Originally published October 5, 2015

This BeyeNETWORK article features Ron Powell’s interview with Salah Kamel, CEO of Semarchy.

The importance of master data management has long been recognized. Why, then, have so many companies failed to  embark on a  master data management (MDM)  initiative? The reason is that – up until now – master data management initiatives often required several years to implement and were very costly. It is for that reason that I chose to interview Salah Kamel of Semarchy. Semarchy has an innovative approach to master data management. Their agile solution is faster to implement in terms of time to market, easier to change, easier to adopt, and less expensive. That is definitely good news for organizations that have yet to implement MDM.

Salah, Semarchy is a relatively new company. Can you tell me a little bit about Semarchy’s origins?

Salah Kamel: Semarchy was founded in 2011 in France made of old-timers who have spent a lot of time in the data integration market. We were the original founders of a company called Sunopsis in 1998. Sunopsis was a slightly different company because it was positioned in the data integration market. We were the inventors of the term “ELT” rather than “ETL.”  ETL stands for extraction, transformation and loading. We found there was enough horsepower in the databases to process data and do massive transformations, and that’s why we called it ELT. We were extracting, loading and transforming the data in the databases. We grew the company from scratch until 2006, when Oracle decided to acquire the company. The Sunopsis component is now the Oracle Data Integrator component that Oracle bundles in its Oracle Fusion Middleware.

After spending four years at Oracle integrating Sunopsis into Oracle Data Integrator, we decided to step out of the data integration market and start a new company in the master data management market. This is where we offer most of our product suite today.

Can you talk about master data management (MDM) and how MDM benefits companies today?

Salah Kamel: Our master data management toolset allows you to have a single version of the truth – stored, managed and governed in a single place so that it drives your analysis and your operations as well.

There are already numerous established companies in the MDM market. Why did Semarchy decide to focus on the MDM market?

Salah Kamel: When we were at Oracle, Oracle was looking at having a single platform that could manage all the use cases and all of the types and styles of MDM in 2009. I was in charge of looking at the best products on the market that Oracle could acquire for them to build this central platform. Unfortunately, the technologies at that time that I looked at with my group at Oracle were not strong enough in terms of feature sets and were not bringing the return on investment that customers were waiting for when they were engaging in an MDM initiative.

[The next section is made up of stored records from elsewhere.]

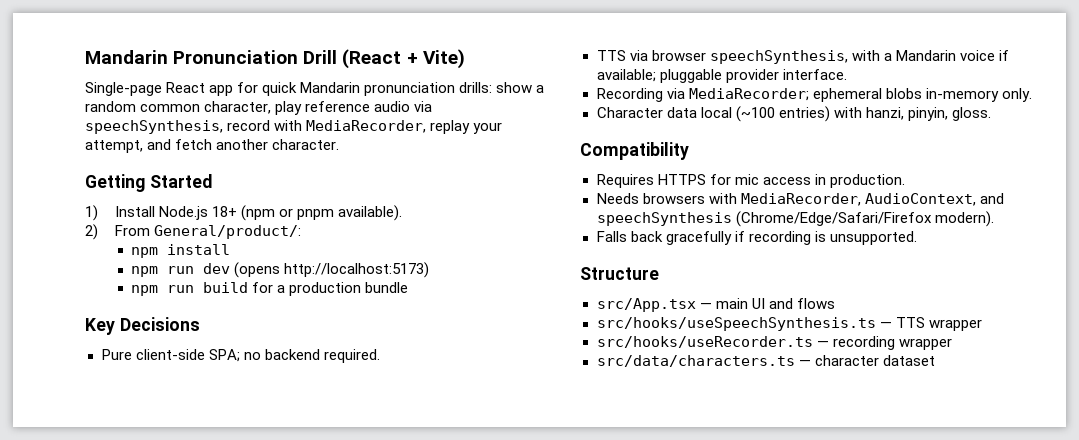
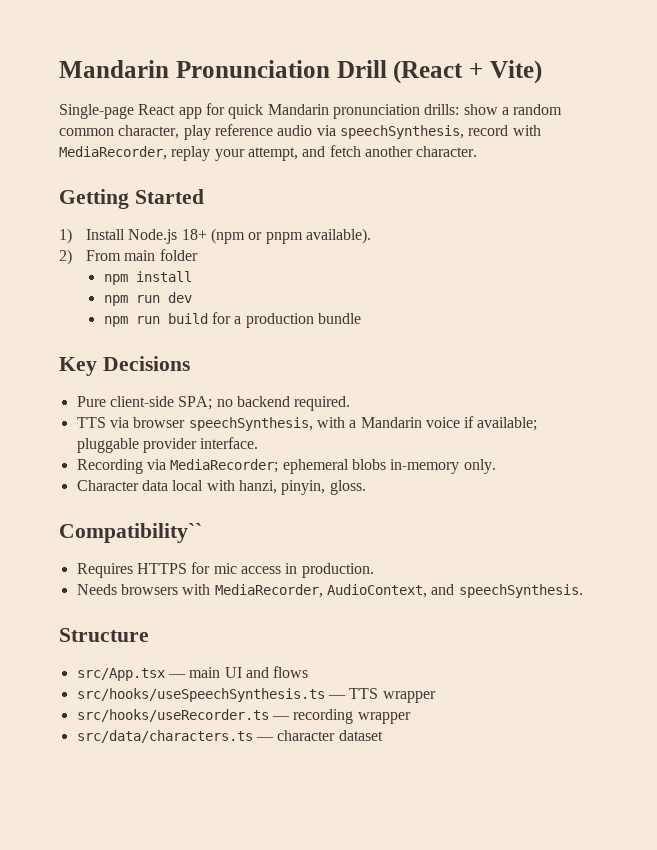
- 2) From General/product/:
+ 2) From main folder
- npm run dev (opens http://localhost:5173)
+ npm run dev
- Character data local (~100 entries) with hanzi, pinyin, gloss.
+ Character data local with hanzi, pinyin, gloss.
- Compatibility
+ Compatibility``
- Needs browsers with MediaRecorder, AudioContext, and speechSynthesis (Chrome/Edge/Safari/Firefox modern).
- Falls back gracefully if recording is unsupported.
+ Needs browsers with MediaRecorder, AudioContext, and speechSynthesis.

I decided to step out of Oracle at that time because I felt that there was an opportunity to manage master data in a smarter way. At Semarchy, we do not do traditional master data management. We call it evolutionary master data management. The word evolutionary ties back to agility, our value-driven approach, the transparency of the way we handle the data within our platform, and the way we can bring the data to a level that can be trusted by the entire company. The business drivers that led us to take this new approach to master data were that we wanted solutions that are way faster to implement in terms of time to market, easier to change, easier to adopt, and less expensive.  We incorporated all this in our strategy. From the very beginning, the core and the DNA of our product has been to put together the agility, the value-driven approach to MDM and the trust that you can get out of your data when it is properly managed.

We hear a lot about agile but not in the context of MDM. Can you tell us why you are talking about agile?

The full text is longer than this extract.